**Your goal**
The answer is to be an exact copy of the lines below running from the line with "There are Events" down to the line with "to check in", both ends included, and nothing more.

--- Input data Enclosed Below ---

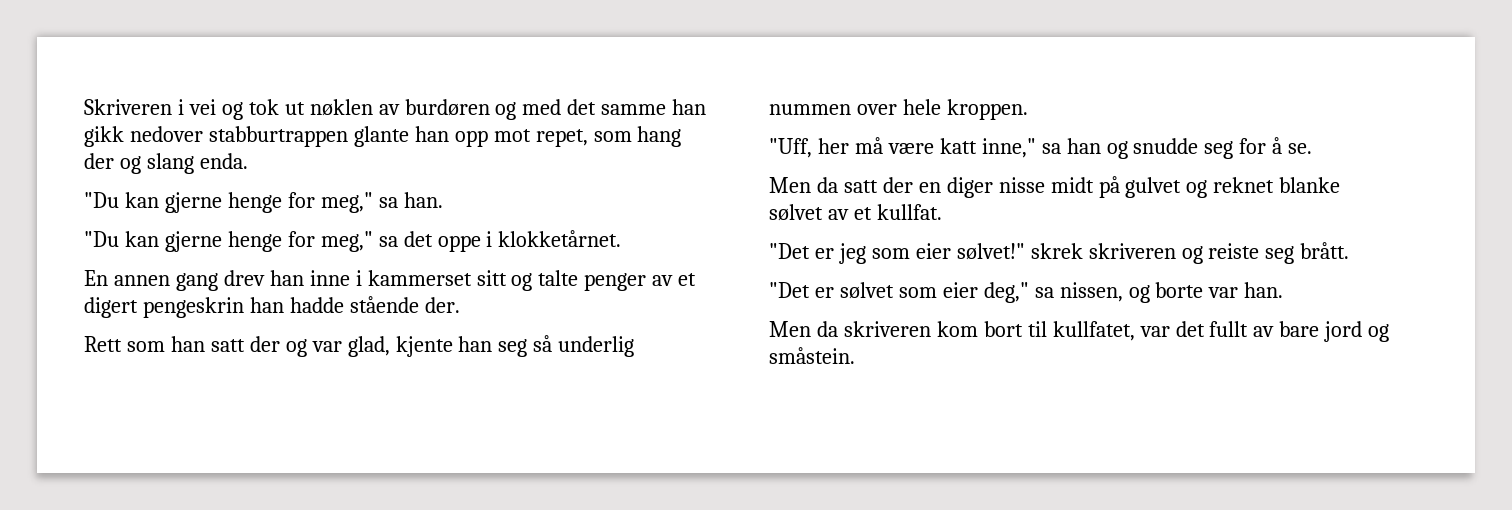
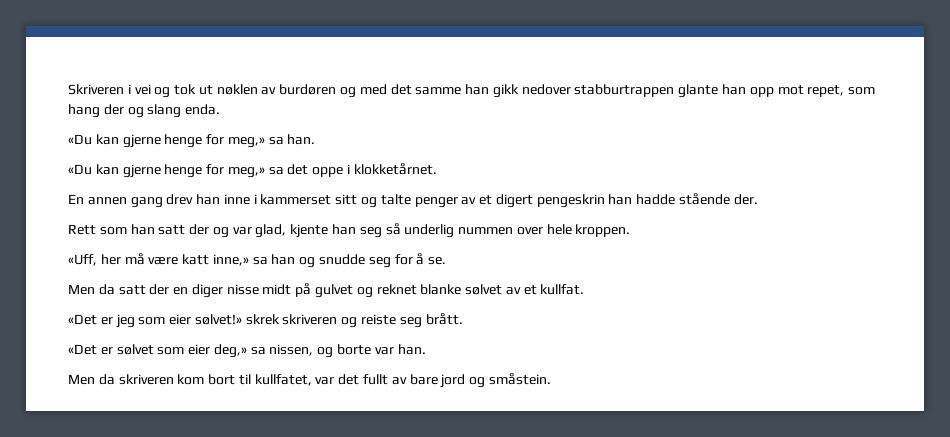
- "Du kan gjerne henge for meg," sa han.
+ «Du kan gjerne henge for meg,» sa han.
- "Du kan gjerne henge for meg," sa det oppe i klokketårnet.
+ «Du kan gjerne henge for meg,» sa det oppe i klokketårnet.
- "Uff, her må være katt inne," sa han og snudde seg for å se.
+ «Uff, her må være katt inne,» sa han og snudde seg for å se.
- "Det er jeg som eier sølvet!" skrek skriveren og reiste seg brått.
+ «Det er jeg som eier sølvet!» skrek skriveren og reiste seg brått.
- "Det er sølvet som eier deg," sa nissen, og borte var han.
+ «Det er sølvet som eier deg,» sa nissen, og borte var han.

--- End of Enclosed Input data ---
--- Input data Enclosed Below ---

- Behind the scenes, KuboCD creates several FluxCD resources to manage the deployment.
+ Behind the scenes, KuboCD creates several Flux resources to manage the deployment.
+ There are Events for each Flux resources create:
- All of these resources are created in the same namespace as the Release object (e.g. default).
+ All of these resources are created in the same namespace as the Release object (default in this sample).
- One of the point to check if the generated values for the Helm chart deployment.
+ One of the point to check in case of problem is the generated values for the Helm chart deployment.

--- End of Enclosed Input data ---

**Solution**
+ There are Events for each Flux resources create:
- All of these resources are created in the same namespace as the Release object (e.g. default).
+ All of these resources are created in the same namespace as the Release object (default in this sample).
- One of the point to check if the generated values for the Helm chart deployment.
+ One of the point to check in case of problem is the generated values for the Helm chart deployment.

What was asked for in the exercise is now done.